Since mid 2011 emerging market equities began to underperform the U.S. equity market (S&P 500 Index). Earlier this year we noted in a post, Emerging Markets Not Out Of The Woods Yet, the headwind a stronger U.S. Dollar can have on emerging market equity performance. The updated chart below continues to show the accelerated strengthening of the Dollar (orange line) and the underperformance of the MSCI Emerging Markets Index relative to the S&P 500 Index (SPY).
The U.S. Dollar tends to move in an average cycle of about eight years and this cycle is about four years old. A number of factors can contribute to a stronger Dollar. One factor is a higher interest rate trend in the U.S. and the Fed’s desire to raise rates continues to place an upward bias on the Dollar.
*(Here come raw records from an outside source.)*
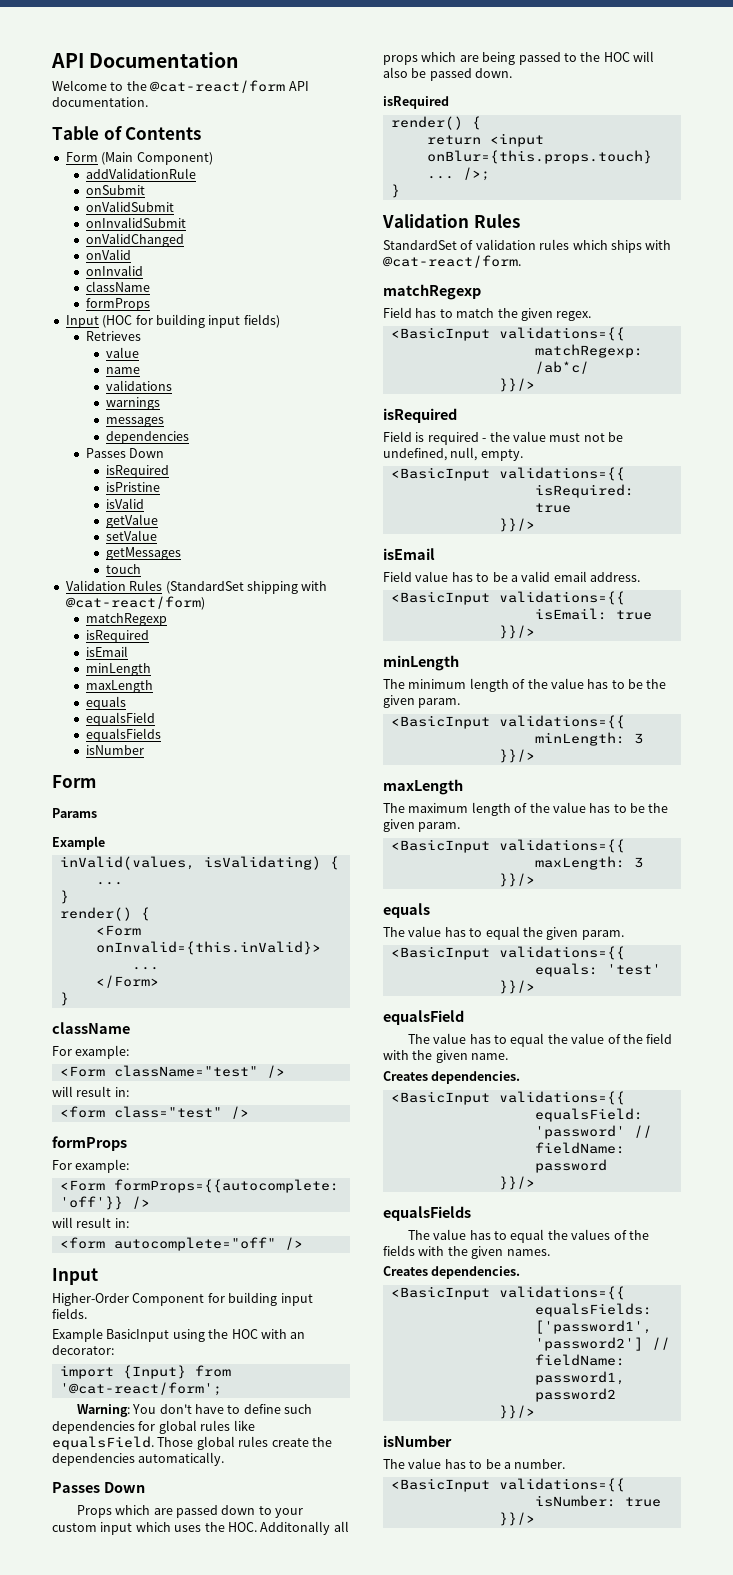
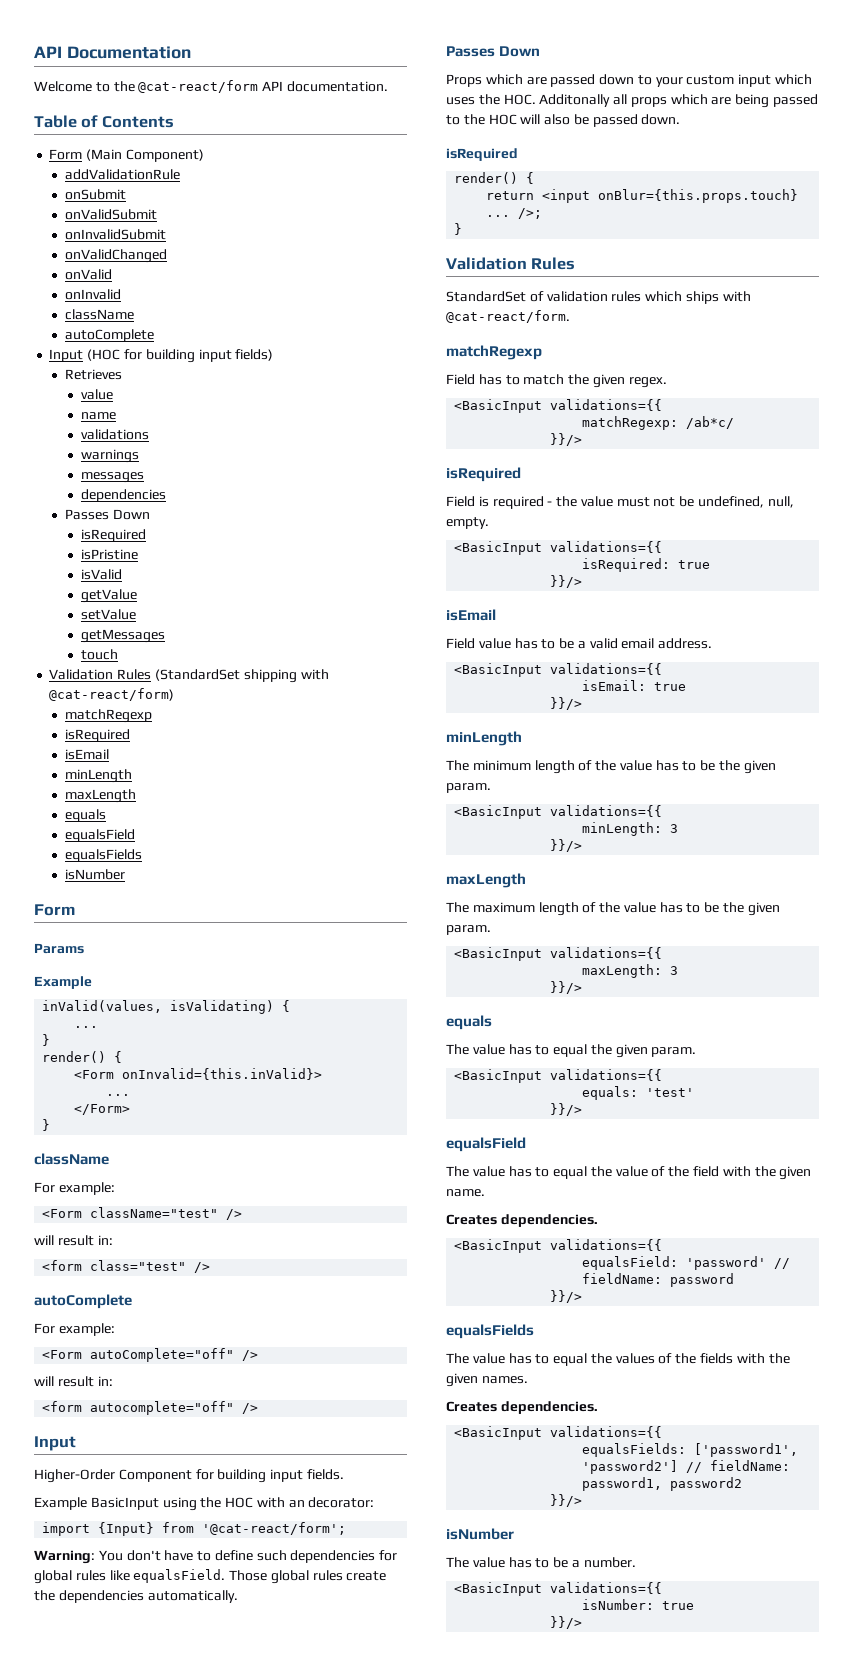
[85,298,150,311] formProps -> [65,329,155,342] autoComplete
[52,1136,127,1151] [52,1159,130,1173] [59,1179,339,1193] [59,1196,123,1210] formProps // For example: // <Form formProps={{autocomplete: 'off'}} -> [34,1294,132,1309] [34,1323,115,1336] [42,1348,235,1362] autoComplete // For example: // <Form autoComplete="off"

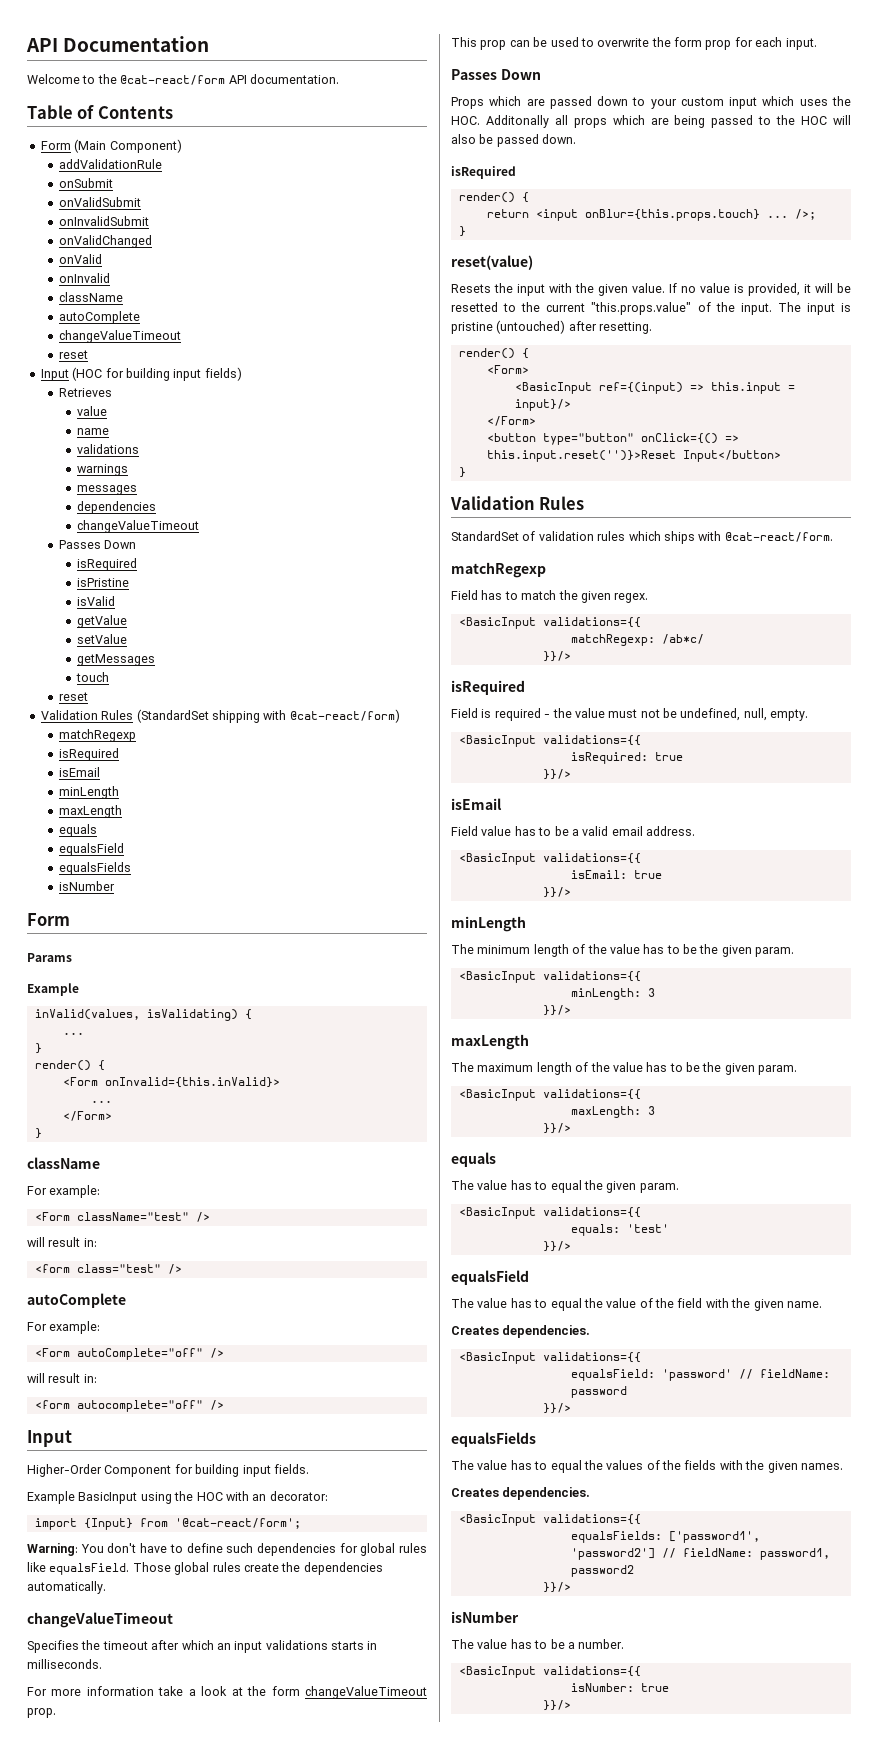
(155, 335) none -> [58,330,181,343] [58,350,88,359] // changeValueTimeout // reset
(166, 495) none -> [76,520,199,533] // changeValueTimeout
(118, 654) none -> [58,692,88,701] // reset
(238, 1596) none -> [27,1612,173,1628] [27,1640,378,1653] [27,1659,102,1669] [27,1686,428,1699] [27,1708,56,1718] [451,37,817,50] // changeValueTimeout // Specifies the timeout after which an input validations starts in milliseconds. // For more information take a look at the form changeValueTimeout prop. // This prop can be used to overwrite the form prop for each input.
(463, 229) none -> [451,255,533,270] [451,283,851,296] [451,302,852,315] [451,320,653,334] [458,348,529,359] [486,365,529,374] [514,382,795,394] [514,399,571,411] [486,416,536,426] [486,433,739,445] [486,450,781,462] [458,467,466,478] // reset(value) // Resets the input with the given value. If no value is provided, it will be resetted to the current "this.props.value" of the input. The input is pristine (untouched) after resetting. // render() { // <Form> // <BasicInput ref={(input) => this.input = input}/> // </Form> // <button type="button" onClick={() => this.input.reset('')}>Reset Input</button> // }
Investors seem to be taking note of the headwind facing the emerging markets as ETF fund outflows have accelerated. Today, in a Bloomberg report, it was noted:
- Outflows from U.S. exchange-traded funds that invest in emerging markets more than doubled last week, with redemptions exceeding $12 billion in the third quarter.
- Withdrawals from emerging-market ETFs that invest across developing nations as well as those that target specific countries totaled $566.1 million compared with outflows of $262.1 million in the previous week.
- The losses marked the 13th time in 14 weeks that investors withdrew money from emerging market ETFs and left the funds down $12.4 billion for the quarter, the most since the first quarter of 2014, when outflows reached $12.7 billion. For September, emerging market ETFs suffered $1.9 billion of withdrawals.
As difficult as it can be to predict currency moves, getting the directional call correct will likely be a factor that influences emerging market returns over the next several years. A stronger Dollar will serve as a headwind and a weaker one could be a positive for emerging market equities.